> [Prompt] Find the word "font" in the data, then copy each line where it is found.

Web page revision data:
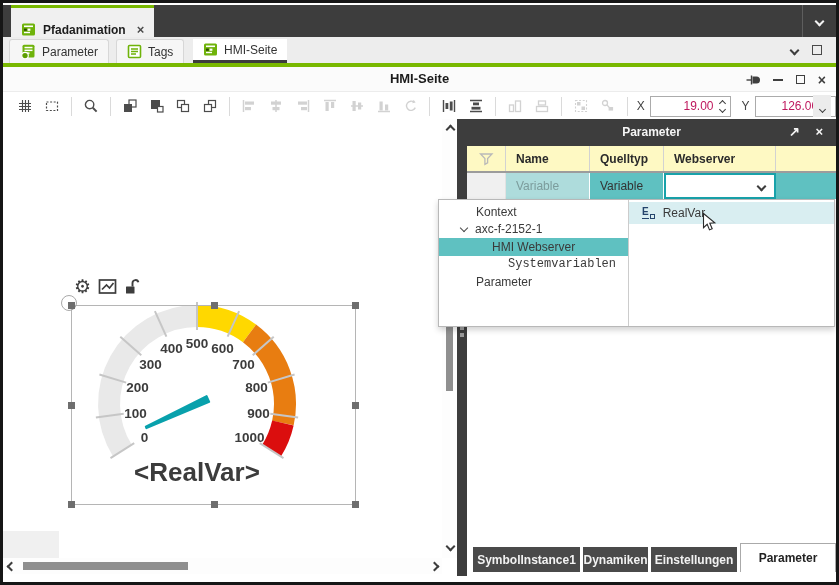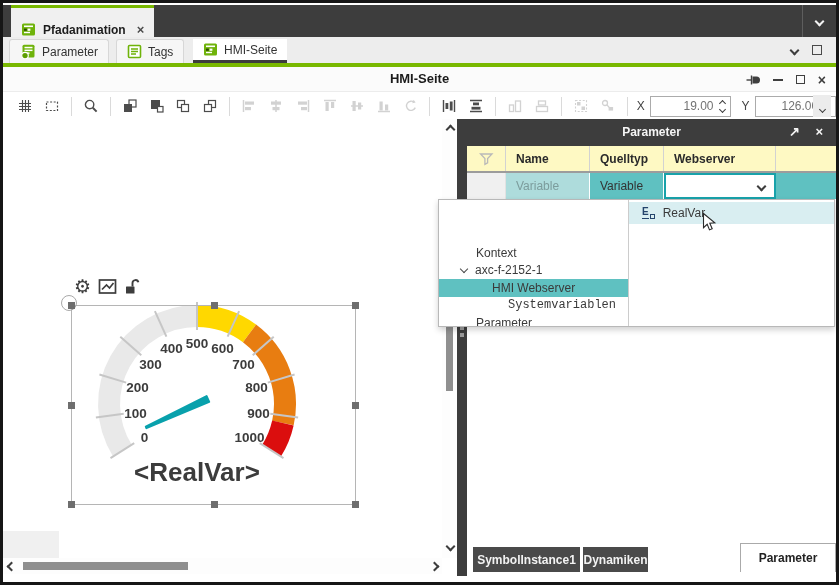--- a/index.html
+++ b/index.html
@@ -41,21 +41,21 @@
 .max-i{width:9px;height:9px;border:1.5px solid #3f3f3f;display:inline-block}
 .x-i{font-size:14px;font-weight:bold;line-height:1}
 
 
 .toolbar{position:absolute;left:0;top:90px;right:0;height:26px;background:#fff;display:flex;align-items:center;padding-left:10px}
 .tbi{width:24px;height:22px;display:flex;align-items:center;justify-content:center;color:#4c4c4c;margin-right:3px}
 .tbi.dis{color:#d2d2d2}
 .tbsep{width:1px;height:19px;background:#dadada;margin:0 7px 0 4px}
 .xy-lab{font-size:12px;color:#444;margin:0 5px 0 2px}
 .spin{width:82px;height:21px;border:1px solid #ababab;background:#fff;display:flex;align-items:center;justify-content:flex-end;padding:0 5px;gap:7px}
-.spin .val{font-size:12px;color:#737373}
+.spin .val{font-size:12px;color:#be185d}
 .spin .arrows{display:flex;flex-direction:column;gap:1px}
 .overflow-btn{position:absolute;right:5px;top:2px;width:18px;height:22px;background:#ececec;display:flex;align-items:flex-end;justify-content:center;padding-bottom:5px}
 
 
 .canvas{position:absolute;left:0;top:116px;width:439px;height:439px;background:#fff;overflow:hidden}
 .widget-icons{position:absolute;left:71px;top:158px;display:flex;align-items:center;gap:7px;color:#3d3d3d}
 .gear{font-size:19px;line-height:1}
 .sel-rect{position:absolute;left:68px;top:186px;width:285px;height:200px;border:1px solid #b5b5b5}
 .handle{position:absolute;width:7px;height:7px;background:#6e6e6e}
 .rot-circle{position:absolute;left:-11px;top:-11px;width:16px;height:16px;border:1.5px solid #a9a9a9;border-radius:50%}
@@ -460,27 +460,28 @@
             <span></span>
             <span class="chev down"></span>
           </div>
       </div>
       <div class="td" style="flex:1;background:#5fc1c1;border-right:none"></div>
     </div>
 
     <div class="btabs">
       <div class="btab" style="left:2px;width:107px">SymbolInstance1</div>
       <div class="btab" style="left:112px;width:65px">Dynamiken</div>
+      <div class="btab" style="left:180px;width:86px">Einstellungen</div>
       <div class="btab active" style="left:269px;right:0">Parameter</div>
     </div>
   </div>
 
   <div class="popup" style="top:196px">
     <div class="tree" id="tree-items">
-        <div class="tree-row" style="padding-left: 22px; margin-top: 41px;">
+        <div class="tree-row" style="padding-left: 22px;">
           <span class="tspace"></span>
           <span>Kontext</span>
         </div>
         <div class="tree-row" style="padding-left: 22px;">
           <span class="tchev"></span>
           <span>axc-f-2152-1</span>
         </div>
         <div class="tree-row sel" style="padding-left: 38px;">
           <span class="tspace"></span>
           <span>HMI Webserver</span>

> [Exercise solution]
 .x-i{font-size:14px;font-weight:bold;line-height:1}
 .xy-lab{font-size:12px;color:#444;margin:0 5px 0 2px}
-.spin .val{font-size:12px;color:#737373}
+.spin .val{font-size:12px;color:#be185d}
 .gear{font-size:19px;line-height:1}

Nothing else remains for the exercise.